Detected change data

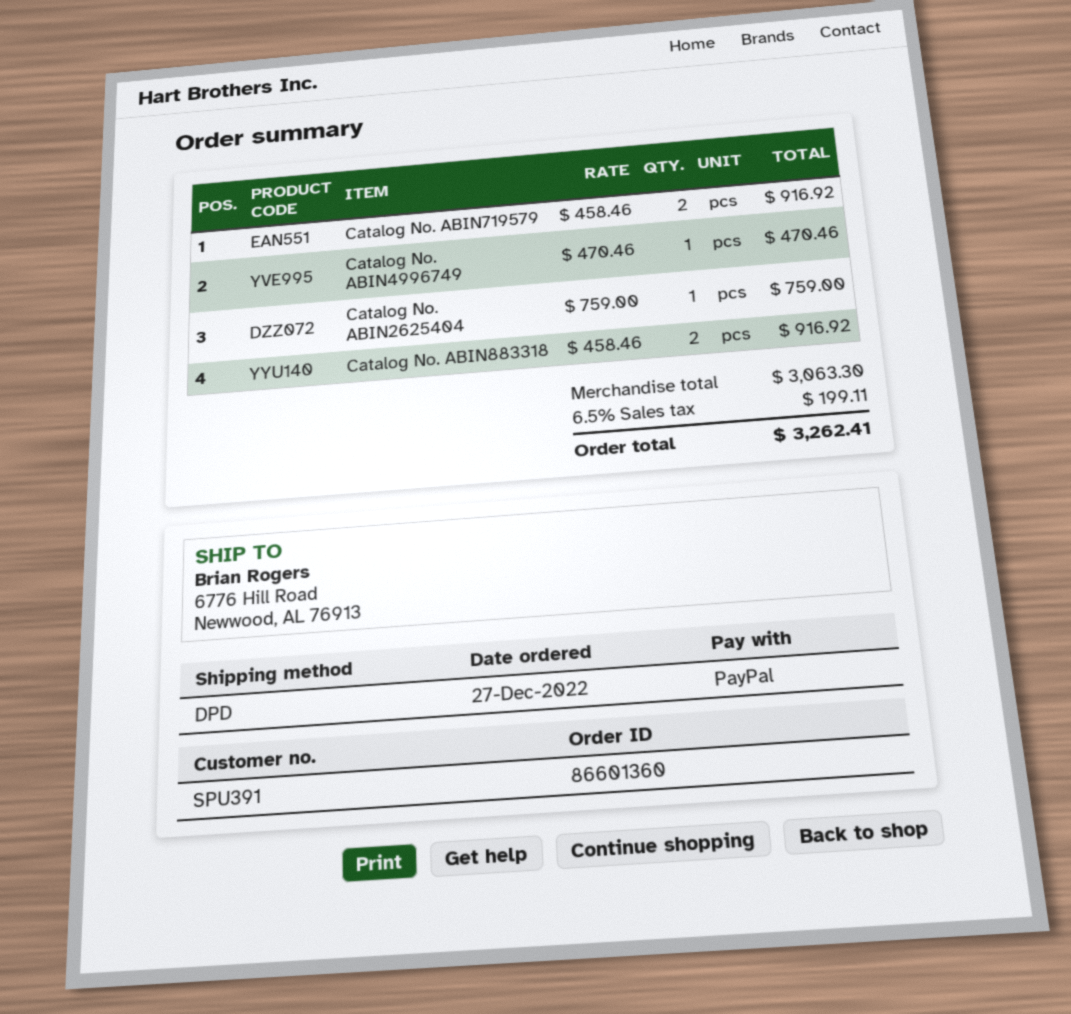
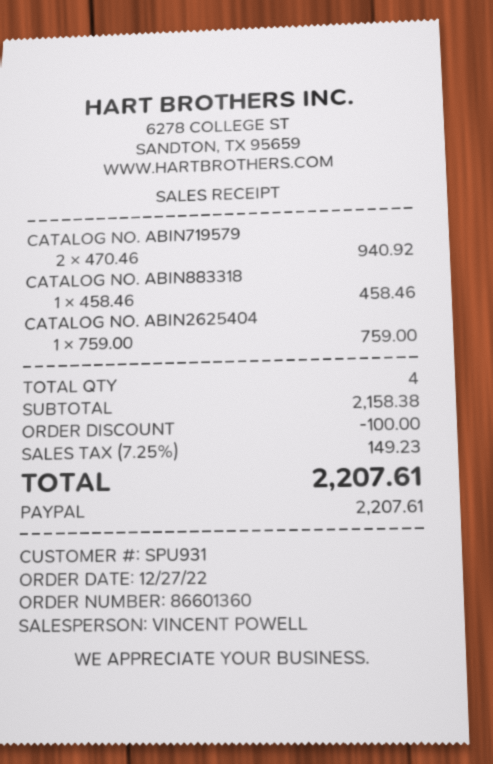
customer number: SPU391 -> SPU931
Catalog No. ABIN719579: 2 x 458.46 = 916.92 -> 2 x 470.46 = 940.92
Catalog No. ABIN4996749: 1 x 470.46 = 470.46 -> none
Catalog No. ABIN883318: 2 x 458.46 = 916.92 -> 1 x 458.46 = 458.46
subtotal: 3063.30 -> 2158.38
discount: none -> 100.00
tax: 6.5% = 199.11 -> 7.25% = 149.23
total: 3262.41 -> 2207.61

> [What is required] Exact reproduction of the entries above is required, with pictures excluded.

> [Result for this exercise]
customer number: SPU391 -> SPU931
Catalog No. ABIN719579: 2 x 458.46 = 916.92 -> 2 x 470.46 = 940.92
Catalog No. ABIN4996749: 1 x 470.46 = 470.46 -> none
Catalog No. ABIN883318: 2 x 458.46 = 916.92 -> 1 x 458.46 = 458.46
subtotal: 3063.30 -> 2158.38
discount: none -> 100.00
tax: 6.5% = 199.11 -> 7.25% = 149.23
total: 3262.41 -> 2207.61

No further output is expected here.